Image comparison data
■ ■ ■ ■ ■

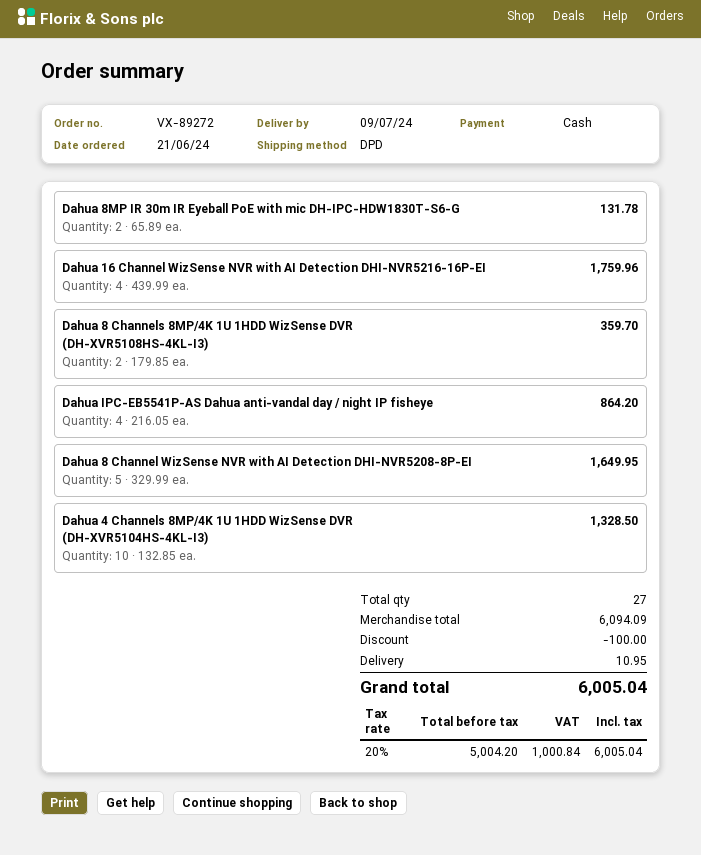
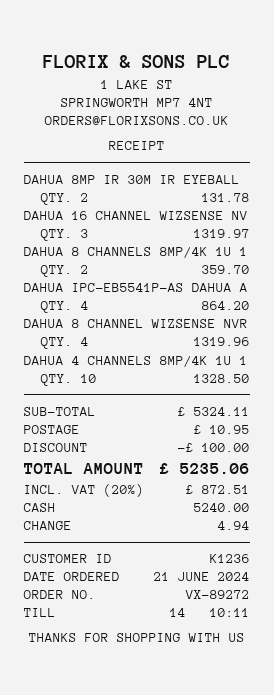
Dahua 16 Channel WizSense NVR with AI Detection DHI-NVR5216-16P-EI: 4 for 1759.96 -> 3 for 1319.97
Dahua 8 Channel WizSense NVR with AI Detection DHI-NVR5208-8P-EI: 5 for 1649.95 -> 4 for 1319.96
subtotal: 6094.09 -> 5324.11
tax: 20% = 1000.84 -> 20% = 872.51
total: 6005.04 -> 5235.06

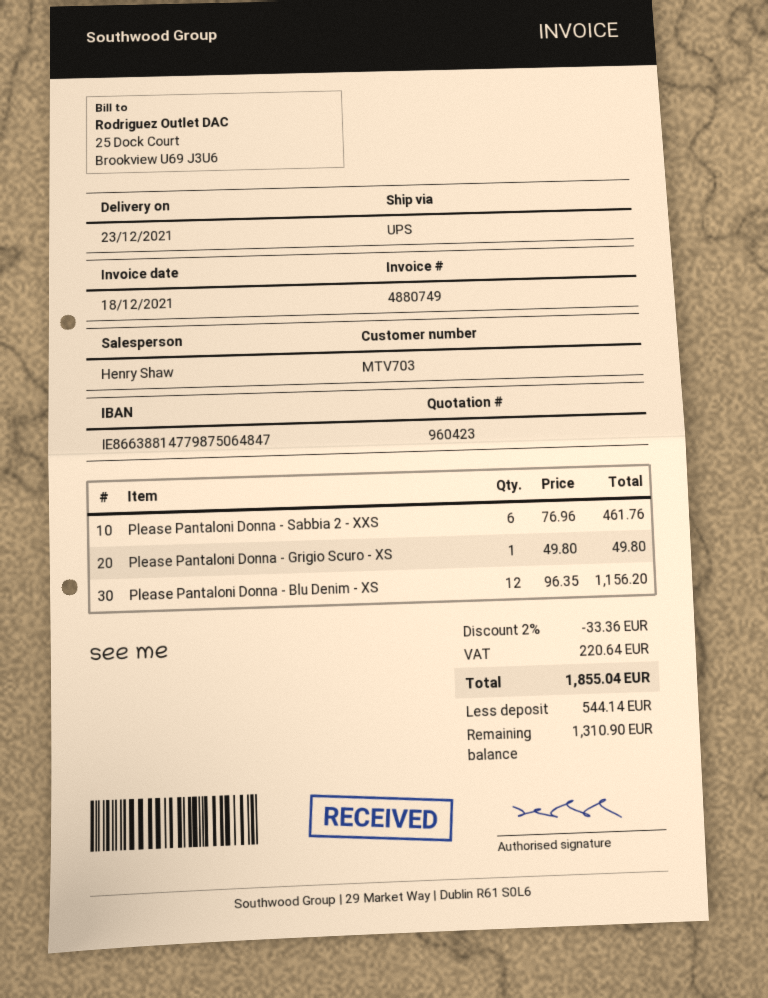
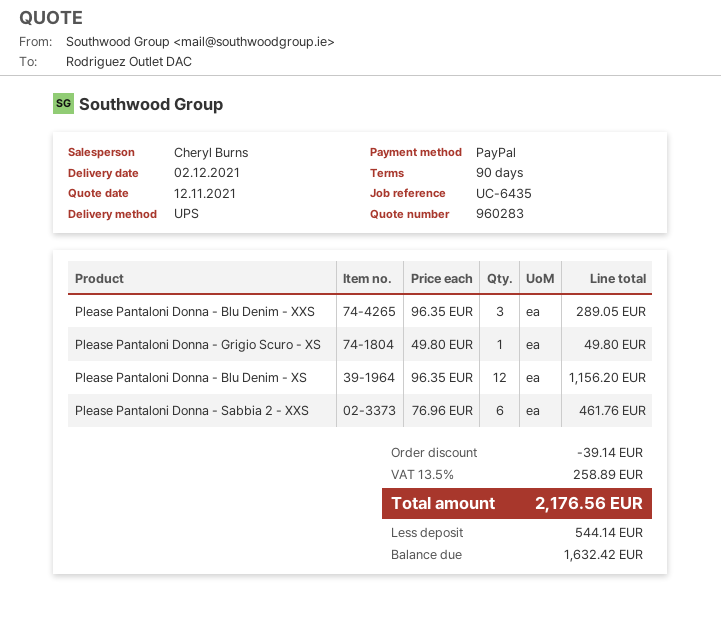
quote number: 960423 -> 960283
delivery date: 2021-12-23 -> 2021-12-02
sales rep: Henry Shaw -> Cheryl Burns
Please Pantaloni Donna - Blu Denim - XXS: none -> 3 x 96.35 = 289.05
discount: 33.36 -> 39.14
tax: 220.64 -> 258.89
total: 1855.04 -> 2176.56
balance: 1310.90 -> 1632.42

■ ■ ■ ■ ■

Apart from the pictures, repeat the data above exactly.

● Exercise solution:
Dahua 16 Channel WizSense NVR with AI Detection DHI-NVR5216-16P-EI: 4 for 1759.96 -> 3 for 1319.97
Dahua 8 Channel WizSense NVR with AI Detection DHI-NVR5208-8P-EI: 5 for 1649.95 -> 4 for 1319.96
subtotal: 6094.09 -> 5324.11
tax: 20% = 1000.84 -> 20% = 872.51
total: 6005.04 -> 5235.06

quote number: 960423 -> 960283
delivery date: 2021-12-23 -> 2021-12-02
sales rep: Henry Shaw -> Cheryl Burns
Please Pantaloni Donna - Blu Denim - XXS: none -> 3 x 96.35 = 289.05
discount: 33.36 -> 39.14
tax: 220.64 -> 258.89
total: 1855.04 -> 2176.56
balance: 1310.90 -> 1632.42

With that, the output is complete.